Chinesische Neubaupreise fallen im Mai weiter, Wohnungskrise verschärft sich
Die Preise für Neubauten in 70 chinesischen Städten fielen im Mai um 0,2% im Vergleich zum Vormonat, eine Beschleunigung gegenüber einem Rückgang von 0,1% im April, während die Preise für Bestandsimmobilien den stärksten monatlichen Rückgang seit drei Monaten verzeichneten, was die anhaltende Immobilienflaute des Landes vertieft.
Der chinesische Immobilienmarkt verschlechtert sich weiter: Die Preise für Neubauten in 70 großen Städten fielen im Mai um 0,2% gegenüber dem Vormonat, eine Verschlechterung gegenüber einem Rückgang von 0,1% im April. Im Jahresvergleich fielen die Preise den zweiten Monat in Folge um 3,5%.

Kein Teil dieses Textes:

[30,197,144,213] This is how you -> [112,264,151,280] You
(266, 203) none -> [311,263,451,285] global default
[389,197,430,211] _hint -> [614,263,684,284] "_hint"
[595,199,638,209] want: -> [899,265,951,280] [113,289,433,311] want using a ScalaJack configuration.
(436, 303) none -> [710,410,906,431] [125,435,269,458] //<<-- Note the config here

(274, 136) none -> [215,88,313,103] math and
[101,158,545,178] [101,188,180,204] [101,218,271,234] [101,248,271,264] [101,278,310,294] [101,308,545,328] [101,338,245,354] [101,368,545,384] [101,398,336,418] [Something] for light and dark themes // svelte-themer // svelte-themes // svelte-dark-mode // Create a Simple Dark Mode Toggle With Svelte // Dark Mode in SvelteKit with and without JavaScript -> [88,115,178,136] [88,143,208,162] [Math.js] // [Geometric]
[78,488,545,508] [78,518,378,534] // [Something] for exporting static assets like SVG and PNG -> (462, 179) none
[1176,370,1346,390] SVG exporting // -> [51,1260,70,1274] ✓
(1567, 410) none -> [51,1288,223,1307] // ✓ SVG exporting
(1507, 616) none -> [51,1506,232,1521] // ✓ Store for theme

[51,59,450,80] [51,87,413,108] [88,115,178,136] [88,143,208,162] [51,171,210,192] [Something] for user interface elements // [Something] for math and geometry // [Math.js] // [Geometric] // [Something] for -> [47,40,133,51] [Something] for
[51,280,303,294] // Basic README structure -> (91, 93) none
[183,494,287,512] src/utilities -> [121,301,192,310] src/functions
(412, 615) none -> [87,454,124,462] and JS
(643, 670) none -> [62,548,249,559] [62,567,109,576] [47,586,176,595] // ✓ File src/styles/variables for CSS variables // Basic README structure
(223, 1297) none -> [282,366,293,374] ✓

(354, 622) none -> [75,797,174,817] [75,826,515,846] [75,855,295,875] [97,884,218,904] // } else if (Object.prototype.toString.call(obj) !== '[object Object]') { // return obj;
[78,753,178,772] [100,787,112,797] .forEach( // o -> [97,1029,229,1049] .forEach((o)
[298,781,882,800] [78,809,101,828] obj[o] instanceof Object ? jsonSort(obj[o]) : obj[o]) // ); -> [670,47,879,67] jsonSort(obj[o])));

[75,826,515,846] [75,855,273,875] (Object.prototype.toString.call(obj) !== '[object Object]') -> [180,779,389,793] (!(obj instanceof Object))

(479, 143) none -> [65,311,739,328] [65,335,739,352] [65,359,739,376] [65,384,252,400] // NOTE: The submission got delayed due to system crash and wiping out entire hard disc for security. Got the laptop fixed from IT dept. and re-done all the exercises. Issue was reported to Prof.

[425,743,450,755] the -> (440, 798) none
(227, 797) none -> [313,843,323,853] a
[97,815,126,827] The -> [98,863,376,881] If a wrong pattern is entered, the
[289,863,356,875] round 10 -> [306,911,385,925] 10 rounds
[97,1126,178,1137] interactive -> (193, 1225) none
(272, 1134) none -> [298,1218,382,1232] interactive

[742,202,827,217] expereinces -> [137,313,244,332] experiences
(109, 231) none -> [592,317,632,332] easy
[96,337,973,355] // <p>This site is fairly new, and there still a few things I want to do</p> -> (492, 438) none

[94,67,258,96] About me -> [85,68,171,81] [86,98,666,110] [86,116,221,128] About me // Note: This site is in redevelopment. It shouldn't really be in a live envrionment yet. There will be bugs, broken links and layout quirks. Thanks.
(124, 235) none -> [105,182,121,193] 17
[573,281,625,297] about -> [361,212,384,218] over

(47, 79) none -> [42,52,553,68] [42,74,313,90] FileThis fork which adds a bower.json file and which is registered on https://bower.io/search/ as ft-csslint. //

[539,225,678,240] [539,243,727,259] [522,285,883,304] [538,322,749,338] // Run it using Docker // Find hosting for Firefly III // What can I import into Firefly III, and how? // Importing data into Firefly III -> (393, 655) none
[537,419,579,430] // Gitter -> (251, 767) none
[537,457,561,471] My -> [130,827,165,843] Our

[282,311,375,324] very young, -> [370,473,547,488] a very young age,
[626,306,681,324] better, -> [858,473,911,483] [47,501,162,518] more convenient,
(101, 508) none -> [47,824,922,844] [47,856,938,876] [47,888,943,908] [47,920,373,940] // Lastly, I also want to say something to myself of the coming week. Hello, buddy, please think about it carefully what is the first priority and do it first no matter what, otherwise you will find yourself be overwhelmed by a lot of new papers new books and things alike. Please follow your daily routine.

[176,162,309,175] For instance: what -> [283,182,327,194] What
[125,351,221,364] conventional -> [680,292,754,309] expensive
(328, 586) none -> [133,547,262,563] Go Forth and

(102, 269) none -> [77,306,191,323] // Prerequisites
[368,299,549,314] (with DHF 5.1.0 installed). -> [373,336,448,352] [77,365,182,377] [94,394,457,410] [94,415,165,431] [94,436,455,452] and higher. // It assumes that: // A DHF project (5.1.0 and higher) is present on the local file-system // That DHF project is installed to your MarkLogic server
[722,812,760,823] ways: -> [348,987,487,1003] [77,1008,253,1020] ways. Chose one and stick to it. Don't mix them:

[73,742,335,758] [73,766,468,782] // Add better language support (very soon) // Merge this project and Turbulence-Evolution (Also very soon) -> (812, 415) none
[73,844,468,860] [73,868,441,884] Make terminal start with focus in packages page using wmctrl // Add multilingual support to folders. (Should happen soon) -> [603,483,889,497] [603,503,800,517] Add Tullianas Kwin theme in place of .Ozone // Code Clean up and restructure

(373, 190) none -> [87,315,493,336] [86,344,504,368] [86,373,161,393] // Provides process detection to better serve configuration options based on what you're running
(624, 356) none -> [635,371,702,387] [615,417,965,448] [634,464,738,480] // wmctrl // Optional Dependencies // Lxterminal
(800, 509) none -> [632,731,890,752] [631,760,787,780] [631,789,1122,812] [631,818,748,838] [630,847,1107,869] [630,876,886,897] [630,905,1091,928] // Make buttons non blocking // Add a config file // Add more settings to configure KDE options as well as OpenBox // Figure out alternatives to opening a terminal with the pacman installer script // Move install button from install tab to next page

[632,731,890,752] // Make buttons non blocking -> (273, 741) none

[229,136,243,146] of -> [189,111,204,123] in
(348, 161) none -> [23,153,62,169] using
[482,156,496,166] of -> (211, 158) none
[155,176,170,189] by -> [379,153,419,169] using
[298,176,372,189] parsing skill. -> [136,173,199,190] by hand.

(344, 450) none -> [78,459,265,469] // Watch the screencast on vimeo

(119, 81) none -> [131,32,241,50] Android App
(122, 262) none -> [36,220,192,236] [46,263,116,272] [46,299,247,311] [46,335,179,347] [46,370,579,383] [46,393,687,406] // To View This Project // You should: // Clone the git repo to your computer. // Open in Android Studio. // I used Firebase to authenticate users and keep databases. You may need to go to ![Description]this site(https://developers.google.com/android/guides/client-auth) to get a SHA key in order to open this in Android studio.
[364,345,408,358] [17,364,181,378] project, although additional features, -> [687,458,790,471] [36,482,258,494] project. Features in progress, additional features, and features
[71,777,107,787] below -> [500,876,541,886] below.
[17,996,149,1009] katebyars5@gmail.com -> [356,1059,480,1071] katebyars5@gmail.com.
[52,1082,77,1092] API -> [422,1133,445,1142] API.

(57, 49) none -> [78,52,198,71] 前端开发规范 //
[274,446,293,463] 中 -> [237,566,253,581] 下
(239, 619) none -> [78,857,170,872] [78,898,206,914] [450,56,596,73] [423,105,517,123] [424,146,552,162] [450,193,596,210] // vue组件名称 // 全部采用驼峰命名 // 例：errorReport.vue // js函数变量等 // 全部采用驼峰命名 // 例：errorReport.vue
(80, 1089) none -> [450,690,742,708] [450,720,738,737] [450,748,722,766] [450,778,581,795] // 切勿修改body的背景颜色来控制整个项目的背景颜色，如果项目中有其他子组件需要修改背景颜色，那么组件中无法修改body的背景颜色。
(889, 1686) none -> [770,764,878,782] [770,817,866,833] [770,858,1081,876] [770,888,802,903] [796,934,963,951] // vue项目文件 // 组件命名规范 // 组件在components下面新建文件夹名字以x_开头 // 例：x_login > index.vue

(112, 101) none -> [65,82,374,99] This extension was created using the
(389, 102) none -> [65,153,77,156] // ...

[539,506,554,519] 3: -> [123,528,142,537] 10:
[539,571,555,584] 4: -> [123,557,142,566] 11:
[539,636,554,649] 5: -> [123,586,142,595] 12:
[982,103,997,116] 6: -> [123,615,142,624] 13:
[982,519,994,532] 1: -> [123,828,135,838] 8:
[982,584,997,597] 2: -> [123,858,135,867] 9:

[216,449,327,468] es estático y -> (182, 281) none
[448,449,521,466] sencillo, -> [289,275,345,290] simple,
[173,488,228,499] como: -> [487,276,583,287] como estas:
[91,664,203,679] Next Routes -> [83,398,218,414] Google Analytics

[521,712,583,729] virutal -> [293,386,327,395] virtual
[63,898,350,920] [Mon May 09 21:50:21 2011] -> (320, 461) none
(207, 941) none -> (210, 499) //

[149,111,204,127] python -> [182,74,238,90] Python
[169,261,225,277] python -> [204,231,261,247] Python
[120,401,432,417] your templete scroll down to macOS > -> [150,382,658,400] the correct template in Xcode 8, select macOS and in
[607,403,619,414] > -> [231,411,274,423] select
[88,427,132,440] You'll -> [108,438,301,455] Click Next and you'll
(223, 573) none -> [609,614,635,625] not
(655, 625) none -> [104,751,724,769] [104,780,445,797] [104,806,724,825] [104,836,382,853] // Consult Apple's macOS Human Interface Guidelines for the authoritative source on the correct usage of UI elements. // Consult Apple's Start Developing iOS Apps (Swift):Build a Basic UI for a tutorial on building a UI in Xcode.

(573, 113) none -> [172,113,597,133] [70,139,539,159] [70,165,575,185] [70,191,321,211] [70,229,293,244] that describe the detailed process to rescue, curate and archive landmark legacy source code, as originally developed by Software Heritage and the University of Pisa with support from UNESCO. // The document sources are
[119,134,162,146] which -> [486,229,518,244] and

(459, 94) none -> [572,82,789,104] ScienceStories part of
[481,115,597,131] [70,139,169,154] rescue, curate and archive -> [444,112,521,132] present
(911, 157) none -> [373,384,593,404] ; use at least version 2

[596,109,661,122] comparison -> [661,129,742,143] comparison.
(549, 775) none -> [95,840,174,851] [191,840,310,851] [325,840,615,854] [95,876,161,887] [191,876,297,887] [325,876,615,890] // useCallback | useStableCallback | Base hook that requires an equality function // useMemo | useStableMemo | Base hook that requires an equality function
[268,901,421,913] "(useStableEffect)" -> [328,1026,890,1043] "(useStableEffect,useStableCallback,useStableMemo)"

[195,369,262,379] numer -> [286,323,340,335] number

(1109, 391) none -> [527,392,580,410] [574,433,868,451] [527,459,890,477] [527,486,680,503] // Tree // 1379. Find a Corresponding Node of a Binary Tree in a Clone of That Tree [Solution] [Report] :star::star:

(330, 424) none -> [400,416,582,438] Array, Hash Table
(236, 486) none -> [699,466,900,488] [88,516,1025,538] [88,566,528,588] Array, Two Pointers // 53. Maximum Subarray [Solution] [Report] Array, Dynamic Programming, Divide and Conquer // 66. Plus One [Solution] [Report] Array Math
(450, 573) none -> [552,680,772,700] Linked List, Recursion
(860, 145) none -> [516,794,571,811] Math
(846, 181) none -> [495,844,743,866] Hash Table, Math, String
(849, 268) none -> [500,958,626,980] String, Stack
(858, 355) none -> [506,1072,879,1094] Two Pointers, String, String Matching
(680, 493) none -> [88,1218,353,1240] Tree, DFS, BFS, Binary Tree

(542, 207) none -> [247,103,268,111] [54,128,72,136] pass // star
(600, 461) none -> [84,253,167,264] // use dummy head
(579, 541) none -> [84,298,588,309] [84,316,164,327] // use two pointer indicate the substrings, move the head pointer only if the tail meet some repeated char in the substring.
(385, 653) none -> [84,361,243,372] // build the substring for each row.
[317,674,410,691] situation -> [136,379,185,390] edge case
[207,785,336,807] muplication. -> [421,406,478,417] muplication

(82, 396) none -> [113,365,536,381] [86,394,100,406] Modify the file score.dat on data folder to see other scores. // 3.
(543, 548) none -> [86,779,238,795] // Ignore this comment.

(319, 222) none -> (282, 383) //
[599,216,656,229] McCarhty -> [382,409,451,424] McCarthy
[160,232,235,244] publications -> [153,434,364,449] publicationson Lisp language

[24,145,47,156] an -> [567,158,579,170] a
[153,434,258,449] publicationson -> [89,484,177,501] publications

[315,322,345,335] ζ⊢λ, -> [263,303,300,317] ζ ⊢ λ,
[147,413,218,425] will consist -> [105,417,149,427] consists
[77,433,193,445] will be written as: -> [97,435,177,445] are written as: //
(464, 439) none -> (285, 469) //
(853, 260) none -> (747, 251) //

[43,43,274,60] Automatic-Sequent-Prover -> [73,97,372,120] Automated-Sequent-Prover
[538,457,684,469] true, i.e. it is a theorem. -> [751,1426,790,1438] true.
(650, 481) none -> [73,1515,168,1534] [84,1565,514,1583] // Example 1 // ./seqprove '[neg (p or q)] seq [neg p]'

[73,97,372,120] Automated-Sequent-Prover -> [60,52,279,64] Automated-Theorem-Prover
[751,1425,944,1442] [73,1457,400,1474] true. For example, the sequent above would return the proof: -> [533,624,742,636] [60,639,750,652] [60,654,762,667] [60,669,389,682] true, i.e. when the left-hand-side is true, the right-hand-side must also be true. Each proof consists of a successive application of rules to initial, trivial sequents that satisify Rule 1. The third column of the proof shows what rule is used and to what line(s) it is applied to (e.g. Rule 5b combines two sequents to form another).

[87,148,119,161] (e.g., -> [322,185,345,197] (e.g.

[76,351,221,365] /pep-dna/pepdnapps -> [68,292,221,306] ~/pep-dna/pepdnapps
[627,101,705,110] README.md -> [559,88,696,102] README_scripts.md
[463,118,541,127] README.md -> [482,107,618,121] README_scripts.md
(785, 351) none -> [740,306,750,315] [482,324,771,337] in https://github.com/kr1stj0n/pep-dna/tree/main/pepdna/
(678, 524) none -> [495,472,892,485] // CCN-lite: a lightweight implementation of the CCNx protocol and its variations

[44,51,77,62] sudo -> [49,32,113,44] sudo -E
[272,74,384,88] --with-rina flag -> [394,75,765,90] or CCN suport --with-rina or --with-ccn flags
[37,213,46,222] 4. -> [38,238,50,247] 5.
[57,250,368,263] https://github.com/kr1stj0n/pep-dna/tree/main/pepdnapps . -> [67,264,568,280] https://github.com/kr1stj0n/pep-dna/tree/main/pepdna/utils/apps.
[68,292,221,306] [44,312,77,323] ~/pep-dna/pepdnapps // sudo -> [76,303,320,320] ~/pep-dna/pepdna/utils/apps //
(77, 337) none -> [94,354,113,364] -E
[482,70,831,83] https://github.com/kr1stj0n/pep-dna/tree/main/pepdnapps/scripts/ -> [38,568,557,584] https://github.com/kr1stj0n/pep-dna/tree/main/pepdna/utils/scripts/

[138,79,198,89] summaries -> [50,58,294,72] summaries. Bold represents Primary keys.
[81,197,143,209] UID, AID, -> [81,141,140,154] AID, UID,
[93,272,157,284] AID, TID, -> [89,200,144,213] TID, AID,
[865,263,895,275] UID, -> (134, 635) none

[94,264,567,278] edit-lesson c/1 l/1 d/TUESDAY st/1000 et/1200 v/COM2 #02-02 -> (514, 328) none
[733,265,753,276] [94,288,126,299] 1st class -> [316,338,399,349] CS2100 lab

Auch die Preise für Bestandsimmobilien schwächten sich weiter ab und fielen im Mai um 0,3% gegenüber dem Vormonat, was den stärksten monatlichen Rückgang seit drei Monaten darstellt. Der Immobiliensektor, der auf seinem Höhepunkt etwa 25% der chinesischen Wirtschaft ausmachte, belastet das Wachstum nun seit fast fünf Jahren.
Die anhaltende Abschwung wird von einigen Analysten mit einem '2008-Moment' für den chinesischen Immobiliensektor verglichen, da die Flaute keine Anzeichen einer Abschwächung zeigt.